European & N. Am. Ry. v. Maine Cent. R. Co.

Decision Date28 January 1938
Citation196 A. 642
PartiesEUROPEAN & NORTH AMERICAN RY. v. MAINE CENT. R. CO.
CourtMaine Supreme Court

Report from Superior Court, Cumberland County.

Action by the European & North American Railway against the Maine Central Railroad Company, wherein the issue was whether defendant as lessee was obligated to pay to plaintiff as lessor the income tax assessed upon rental received by plaintiff, which case came to the Supreme Judicial Court on a report.

Judgment ordered in accordance with opinion.

Argued before DUNN, C. J., and STURGIS, BARNES, THAXTER, HUDSON, and MANSER, JJ.

George F. Eaton, of Bangor, and Cook, Hutchinson, Pierce & Connell, of Portland, for plaintiff. Skelton & Mahon, of Lewiston, for defendant.

DUNN, Chief Justice.

What is in issue in this case is whether or not the terms of a lease of a railroad obligate the defendant as lessee, to pay the plaintiff as lessor, the federal income tax assessed upon rental received by it.

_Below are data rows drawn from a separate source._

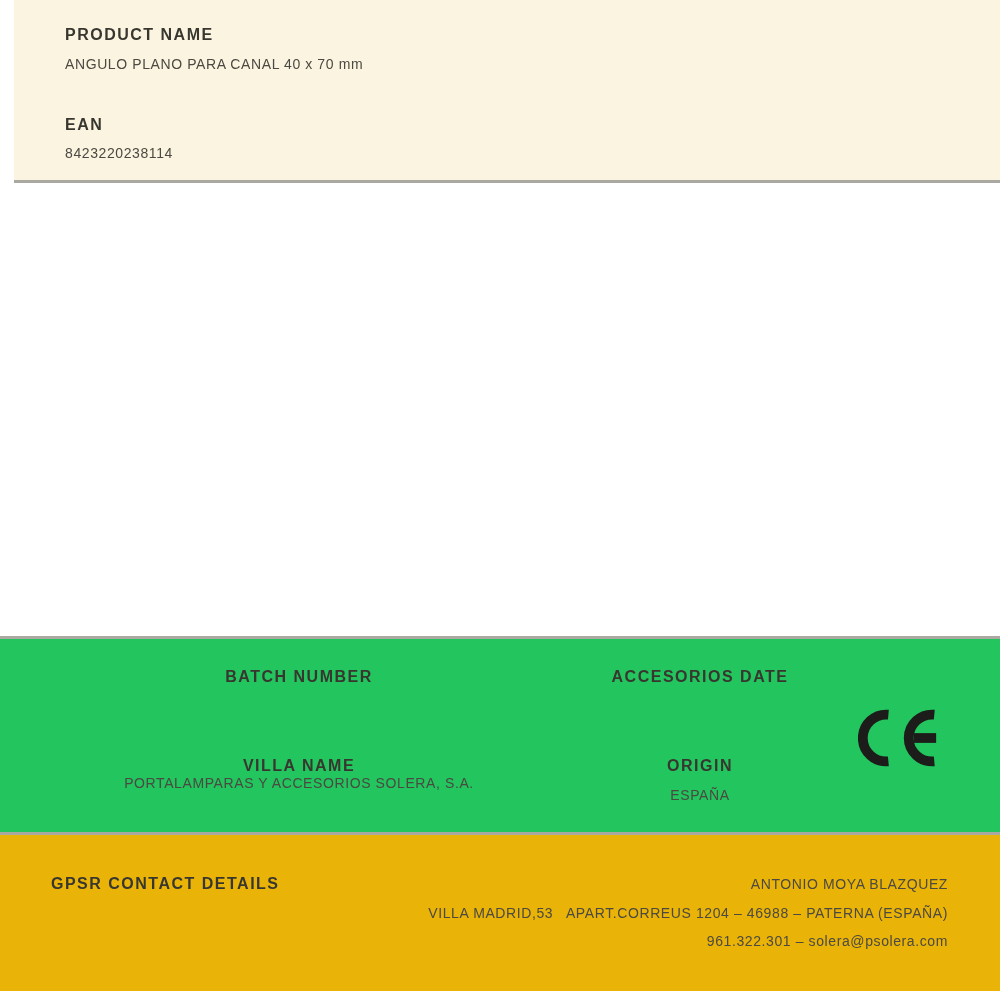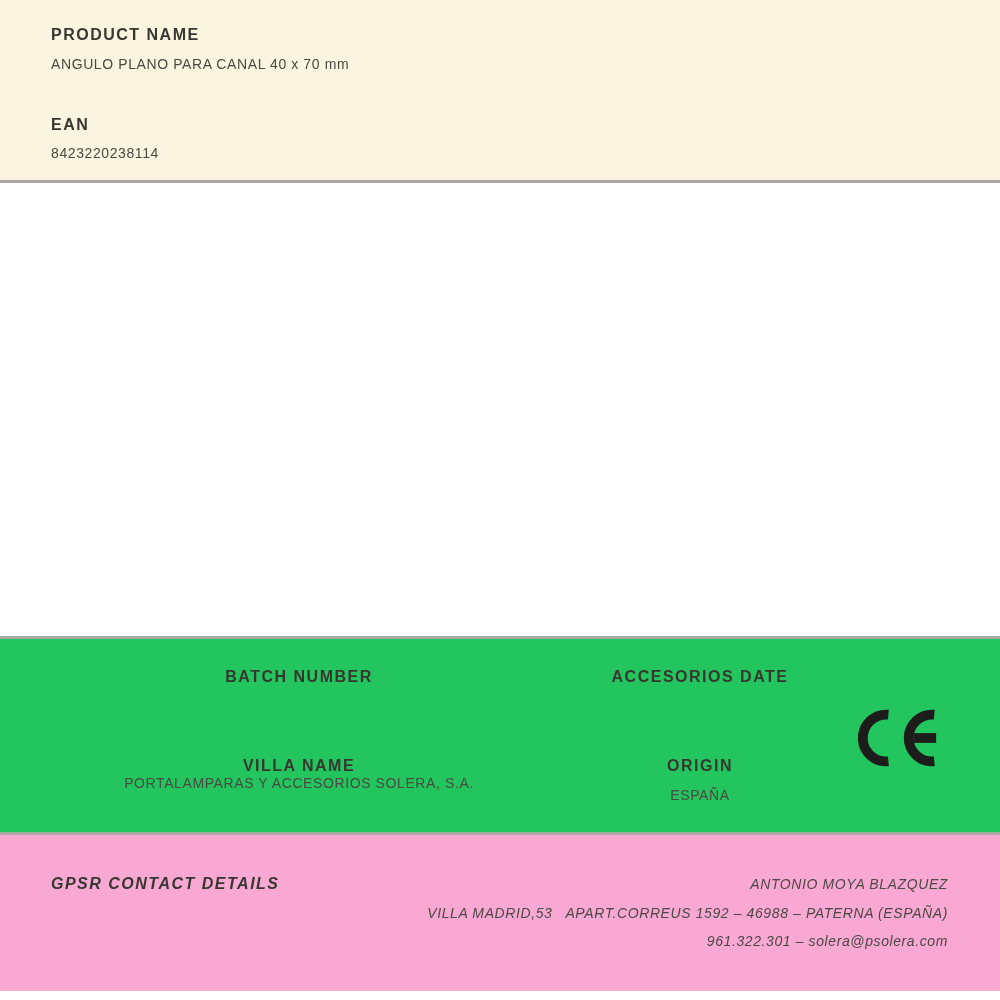--- a/index.html
+++ b/index.html
@@ -17,6 +17,7 @@
     background: #FAF4E0;
     border-bottom: 3px solid #A9A9A1;
     position: relative;
+    margin-left: 14px;
   }
   .section-photo {
     height: 456px;

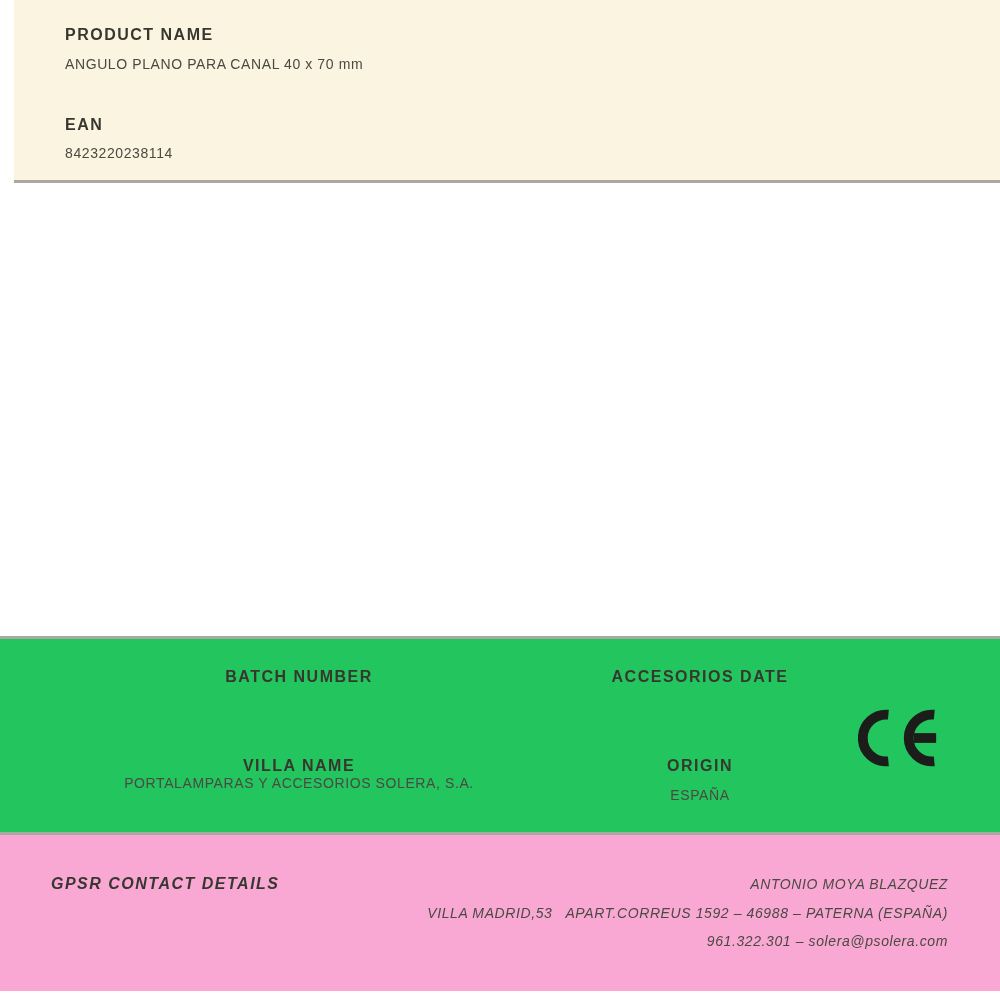--- a/index.html
+++ b/index.html
@@ -33,9 +33,8 @@
   }
   .section-contact {
     height: 156px;
-    background: #f9a8d4;
+    background: #eab308;
     position: relative;
-    font-style: italic;
   }
 
   

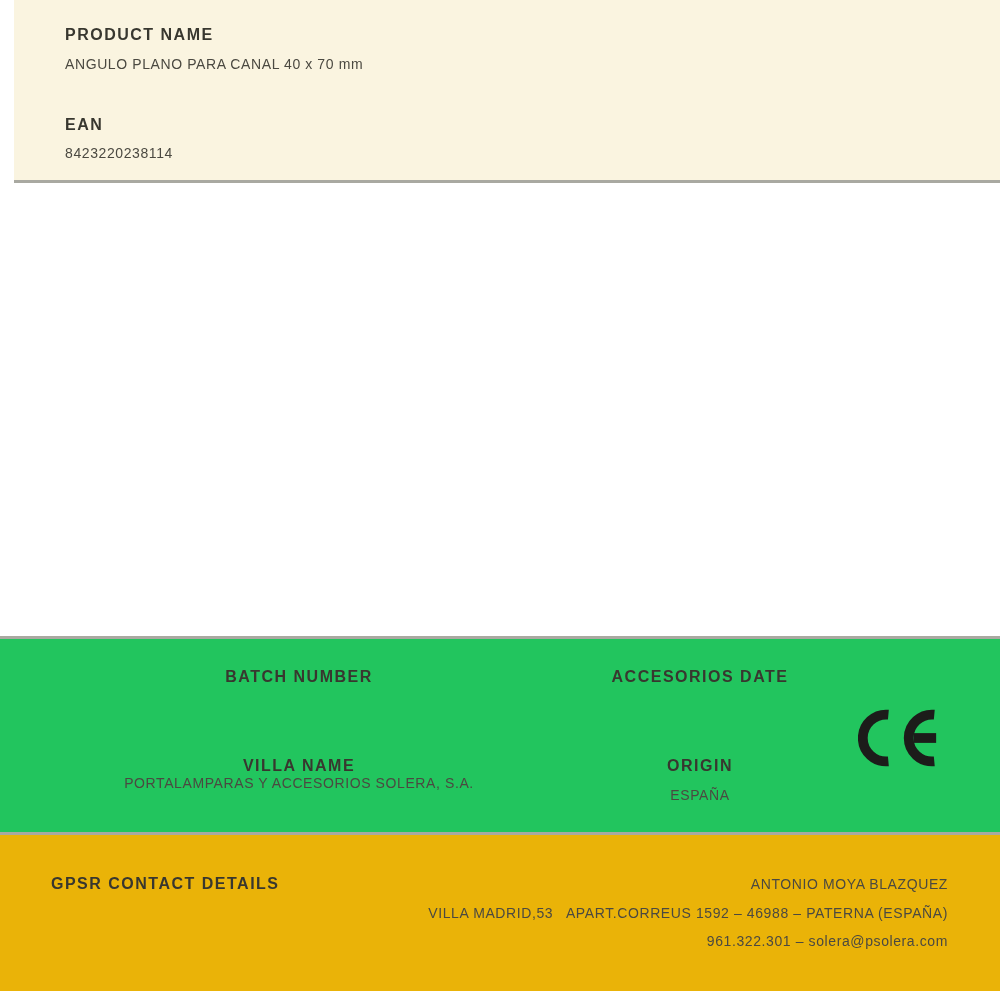--- a/index.html
+++ b/index.html
@@ -122,7 +122,7 @@
     <div class="abs pos-gpsr field-label">GPSR CONTACT DETAILS</div>
     <div class="contact-block">
       <span class="field-value">ANTONIO MOYA BLAZQUEZ</span>
-      <span class="field-value">VILLA MADRID,53   APART.CORREUS 1592 – 46988 – PATERNA (ESPAÑA)</span>
+      <span class="field-value">VILLA MADRID,53   APART.CORREUS 1204 – 46988 – PATERNA (ESPAÑA)</span>
       <span class="field-value">961.322.301 – solera@psolera.com</span>
     </div>
   </div>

In 1882, the European & North American Railway, a Maine corporation owning and then operating a line of railroad about 114 miles long, from Bangor to the easterly boundary of the State, in the town of Vanceboro, demised, for 999 years, beginning with April 1, in the aforesaid year, its entire system, to the Maine Central Railroad Company, also a corporation under local laws, and a common carrier by rail, this company's line coming into Bangor from the westward.

The lease was inclusive, not only of the lessor's road, its engines, cars, equipment, apparatus, and supplies, without exception, but as well of all its other property and assets, real, personal, and mixed, wheresoever, cash and causes of action falling into the category, together with all its rights, except only its right to be and maintain its organization.

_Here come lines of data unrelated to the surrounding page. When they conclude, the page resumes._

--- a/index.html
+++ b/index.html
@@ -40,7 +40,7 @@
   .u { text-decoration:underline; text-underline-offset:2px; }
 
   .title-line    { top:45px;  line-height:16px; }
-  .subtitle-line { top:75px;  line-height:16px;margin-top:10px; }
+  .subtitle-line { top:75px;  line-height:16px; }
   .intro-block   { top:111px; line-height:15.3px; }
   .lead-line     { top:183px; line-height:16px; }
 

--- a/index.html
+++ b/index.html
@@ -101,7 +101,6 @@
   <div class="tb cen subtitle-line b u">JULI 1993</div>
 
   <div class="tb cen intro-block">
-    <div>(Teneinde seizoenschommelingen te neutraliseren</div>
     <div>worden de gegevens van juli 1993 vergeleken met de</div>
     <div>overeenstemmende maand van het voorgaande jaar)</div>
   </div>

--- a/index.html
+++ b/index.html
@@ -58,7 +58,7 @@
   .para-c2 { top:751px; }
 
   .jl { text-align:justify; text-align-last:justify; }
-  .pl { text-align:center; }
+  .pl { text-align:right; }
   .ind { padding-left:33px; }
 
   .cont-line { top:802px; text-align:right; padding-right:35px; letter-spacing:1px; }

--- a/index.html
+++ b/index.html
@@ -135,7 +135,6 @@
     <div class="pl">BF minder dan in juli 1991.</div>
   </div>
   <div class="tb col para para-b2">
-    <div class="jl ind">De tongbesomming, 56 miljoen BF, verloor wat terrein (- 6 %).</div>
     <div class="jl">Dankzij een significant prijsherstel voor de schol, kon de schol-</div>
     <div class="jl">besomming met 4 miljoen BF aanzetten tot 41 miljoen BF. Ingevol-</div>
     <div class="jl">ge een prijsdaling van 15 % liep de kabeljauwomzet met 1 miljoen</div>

The rent, set down in words, was $125,000 a year, payable in equal semi-annual installments, the first on October 1, in the year of 1882. Such rent was, so the clause reserving it recites, fixed at exactly 5 per cent. at the par value of the outstanding capital stock of the lessor. That the lessee should render accordingly, and compensate the lessor, in addition, as, to illustrate, for taxes, then in being, or not, laid against the demised property, or assessed on franchise, or earnings, is not in dispute. The controversy between these litigants, at the expense of repetition, solely relates to whether federal income tax, as applied to the rental, is for the lessee to defray.

The lease is, in itself, complete and perfect.

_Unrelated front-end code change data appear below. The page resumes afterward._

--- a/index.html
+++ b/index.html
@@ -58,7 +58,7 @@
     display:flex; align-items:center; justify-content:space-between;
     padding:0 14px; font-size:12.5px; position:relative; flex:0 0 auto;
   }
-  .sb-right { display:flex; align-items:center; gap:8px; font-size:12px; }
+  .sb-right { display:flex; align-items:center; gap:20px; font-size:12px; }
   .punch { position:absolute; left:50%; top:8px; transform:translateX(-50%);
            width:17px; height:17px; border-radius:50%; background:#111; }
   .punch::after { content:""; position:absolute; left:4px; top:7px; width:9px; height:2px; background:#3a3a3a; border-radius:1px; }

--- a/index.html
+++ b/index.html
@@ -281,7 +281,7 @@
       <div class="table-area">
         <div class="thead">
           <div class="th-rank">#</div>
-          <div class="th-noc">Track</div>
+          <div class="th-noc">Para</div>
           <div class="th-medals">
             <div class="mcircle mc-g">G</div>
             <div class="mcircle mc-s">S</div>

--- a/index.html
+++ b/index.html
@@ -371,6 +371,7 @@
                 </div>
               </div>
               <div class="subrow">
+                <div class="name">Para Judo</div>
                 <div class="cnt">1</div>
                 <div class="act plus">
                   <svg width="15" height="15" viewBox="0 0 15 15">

On taking possession, the lessee assumed, as the lease provided that it should, the lessor's obligations of any and every kind, and their performance, discharge, and satisfaction; the lessee proceeded to fulfill the lessor's duties as a public utility.

In effect, the lines of the two corporations were, for the purpose of operation, united as one. They so continue.

Certain provisions in the lease are of the tenor following:

"Fourth. The said lessee further covenants, that it will pay the rent herein reserved, at the times, and in the manner herein provided, without demand of the same, and that it will pay all assessments, duties, charges and taxes, that have been or may hereafter be lawfully assessed, laid or imposed, on said European and North American Railway, or the stockholders thereof, by the United States, said State, or towns and cities, or by any power or authority whatever, or on the earnings, franchise, traffic, business, real estate, property, capital stock or shares of the capital stock of said European and North American Railway; * * * the intention being that the stockholders of said European and North American Railway shall, during the term of this lease, have from said lessee five per cent. per annum on the par value of the shares in the capital stock of said corporation, as hereinbefore provided, free from all taxes on said shares, and without any deduction whatever. * * * And it is further agreed that the rights of the stockholders and every one of the stockholders of said European and North American Railway to the said rental and income of five per centum annually on the par value of the said shares, and without any deduction as above, shall never be changed, diminished or abridged; the Maine Central Railroad Company, however, not assuming any questions, or suits, between said European and North American Railway and its stockholders as to the disposition or distribution of the rental received from said lessee, nor any liability to account to individual stockholders for said rent, after the same has been paid, as above provided, by said lessee to said European and North American Railway. * * *"

There is, it should not escape notice, in the obligations of the defendant, as lessee, no express mention of income taxes; there is no explicit reference to the possibility of the enactment by any taxing authority of an income tax law; nor, in the event of the enactment of a law of the kind, that a tax might be assessed against the plaintiff lessor.

No federal income tax was in force when the lease was made. Acts taxing incomes had, beginning in 1861, been enacted by the United States Congress. These acts lasted through the Civil War period. They were classed under the head of excises, duties, and imposts. Brushaber v. Union Pacific Railroad Co., 240 U.S. 1, 15, 36 S.Ct. 236, 60 L.Ed. 493, L.R.A.1917D, 414, Ann.Cas. 1917B, 713.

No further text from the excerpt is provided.